Objections to a Bankruptcy Plan

The success of a Chapter 11 or Chapter 13 reorganization depends upon the preparation of a feasible bankruptcy plan that will allow debtors to reorganize their business and financial affairs (partially) repay creditors before the U.S. Bankruptcy Court discharges the remaining unsecured debts. Creditors have the opportunity to lodge objections to bankruptcy plans during the plan disclosure and confirmation process, which is critical to asserting their rights to repayment and protection during the bankruptcy process. Upon confirmation by the court, the plan becomes final and definitive as to a creditor’s right of repayment of prepetition debts. Thomas H. Curran Associates’s lawyers have deep expertise and decades of experience analyzing and objecting to debtors’ reorganization plans.
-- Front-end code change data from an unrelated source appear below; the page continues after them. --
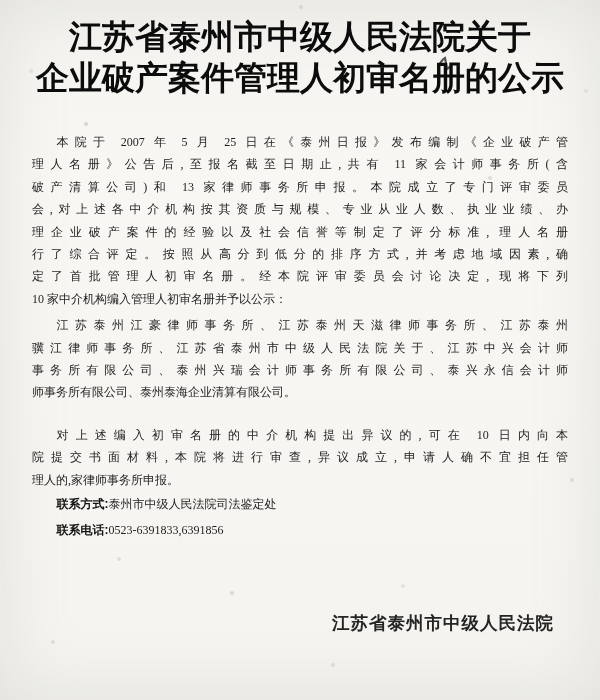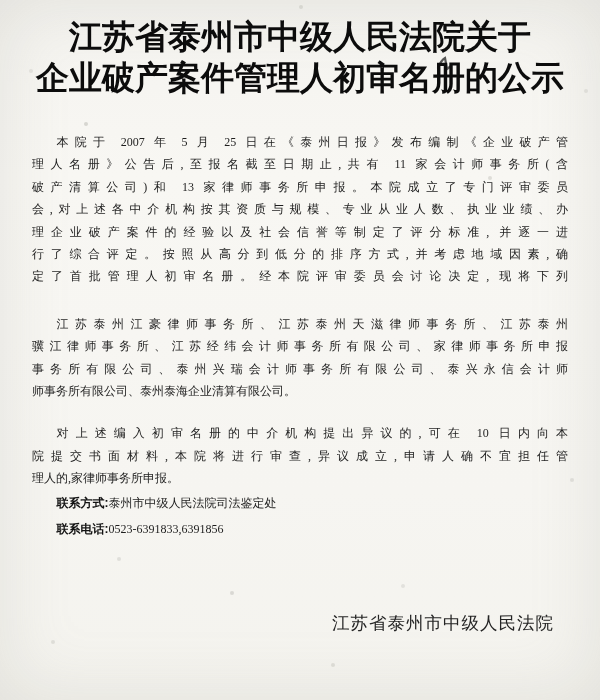--- a/index.html
+++ b/index.html
@@ -85,7 +85,7 @@
       <div class="ln j">理人名册》公告后,至报名截至日期止,共有 11 家会计师事务所(含</div>
       <div class="ln j">破产清算公司)和 13 家律师事务所申报。本院成立了专门评审委员</div>
       <div class="ln j">会,对上述各中介机构按其资质与规模、专业从业人数、执业业绩、办</div>
-      <div class="ln j">理企业破产案件的经验以及社会信誉等制定了评分标准, 并逐一进</div>
+      <div class="ln j">理企业破产案件的经验以及社会信誉等制定了评分标准, 理人名册</div>
       <div class="ln j">行了综合评定。按照从高分到低分的排序方式,并考虑地域因素,确</div>
       <div class="ln j">定了首批管理人初审名册。经本院评审委员会讨论决定, 现将下列</div>
     </div>

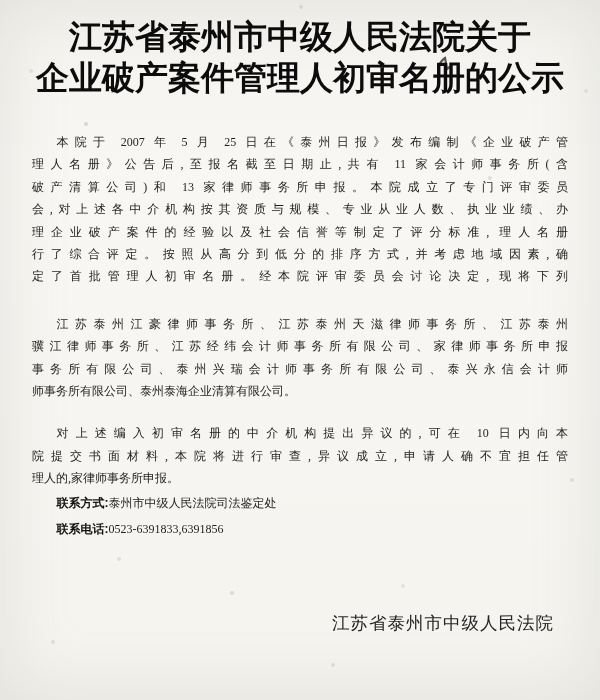--- a/index.html
+++ b/index.html
@@ -88,6 +88,7 @@
       <div class="ln j">理企业破产案件的经验以及社会信誉等制定了评分标准, 理人名册</div>
       <div class="ln j">行了综合评定。按照从高分到低分的排序方式,并考虑地域因素,确</div>
       <div class="ln j">定了首批管理人初审名册。经本院评审委员会讨论决定, 现将下列</div>
+      <div class="ln">10 家中介机构编入管理人初审名册并予以公示：</div>
     </div>
 
     <div class="para pm2">

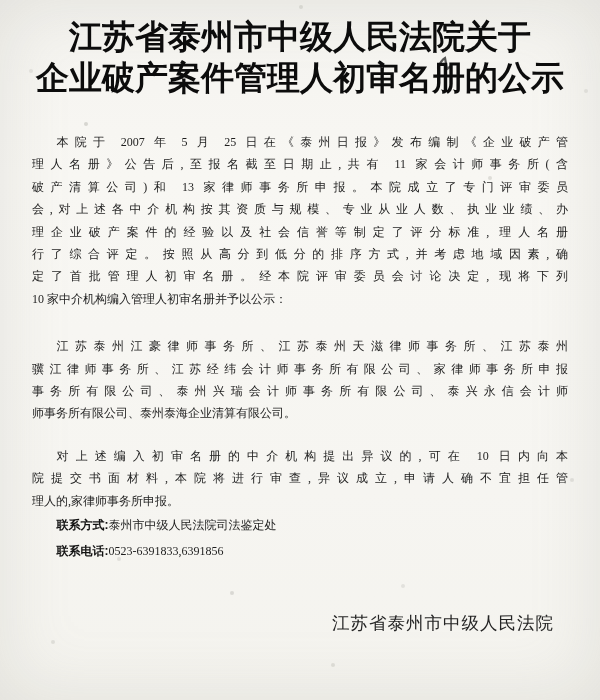--- a/index.html
+++ b/index.html
@@ -28,7 +28,7 @@
   .ln { min-height:22.4px; white-space:normal; }
   .ln.j { text-align:justify; text-align-last:justify; }
   .ind { text-indent:2.05em; }
-  .pm2 { margin-top:25px; }
+  .pm2 { margin-top:4px; }
   .pm3 { margin-top:20px; }
   .contact { line-height:26px; padding-left:2.05em; }
   .clabel {

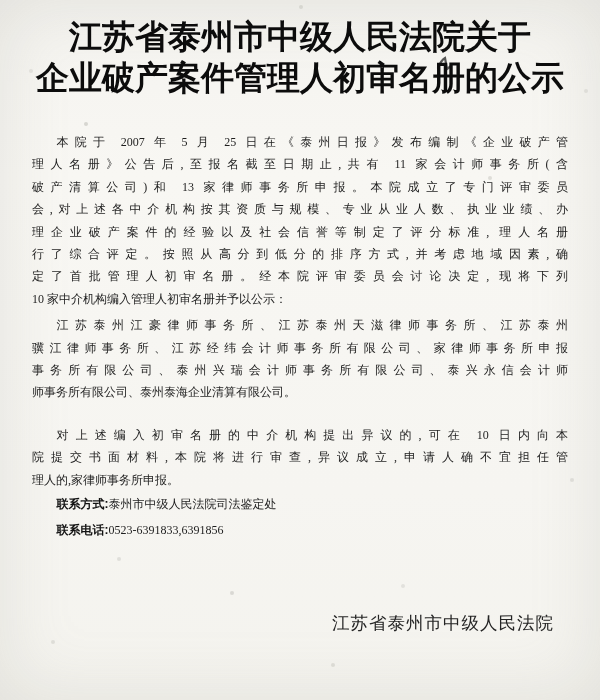--- a/index.html
+++ b/index.html
@@ -93,7 +93,7 @@
 
     <div class="para pm2">
       <div class="ln j ind">江苏泰州江豪律师事务所、江苏泰州天滋律师事务所、江苏泰州</div>
-      <div class="ln j">骥江律师事务所、江苏经纬会计师事务所有限公司、家律师事务所申报</div>
+      <div class="ln j">骥江律师事务所、江苏省泰州市中级人民法院关于、江苏中兴会计师</div>
       <div class="ln j">事务所有限公司、泰州兴瑞会计师事务所有限公司、泰兴永信会计师</div>
       <div class="ln">师事务所有限公司、泰州泰海企业清算有限公司。</div>
     </div>

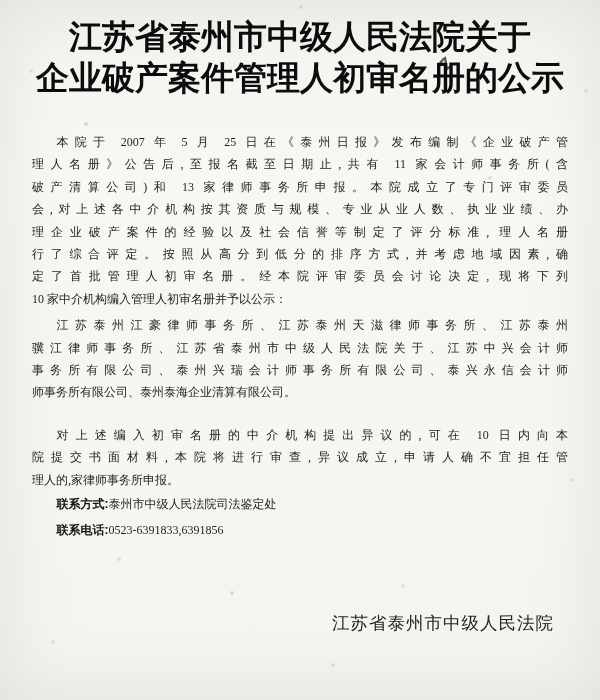--- a/index.html
+++ b/index.html
@@ -40,7 +40,7 @@
     position:absolute; top:611px; right:46px;
     text-align:center;
     font-family:"Liberation Sans",sans-serif;
-    font-weight:normal; font-size:17.5px; line-height:25.5px;
+    font-weight:bold; font-size:17.5px; line-height:25.5px;
     letter-spacing:1px; color:#242424;
   }
   .ink-mark { position:absolute; left:436px; top:56px; opacity:.8; }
In a Chapter 11 bankruptcy proceeding the business (and sometimes personal) debtor usually retains possession of the bankruptcy estate and draws up a plan that lays out the substantive rights of the debtor and its creditors. The bankruptcy plan often includes such things as more favorable financing terms, giving lenders priority in earnings, and the rejection or cancellation of pre-petition contracts, such as leases. The bankruptcy plan is sometimes drafted with the input of a committee of unsecured creditors formed by a bankruptcy trustee.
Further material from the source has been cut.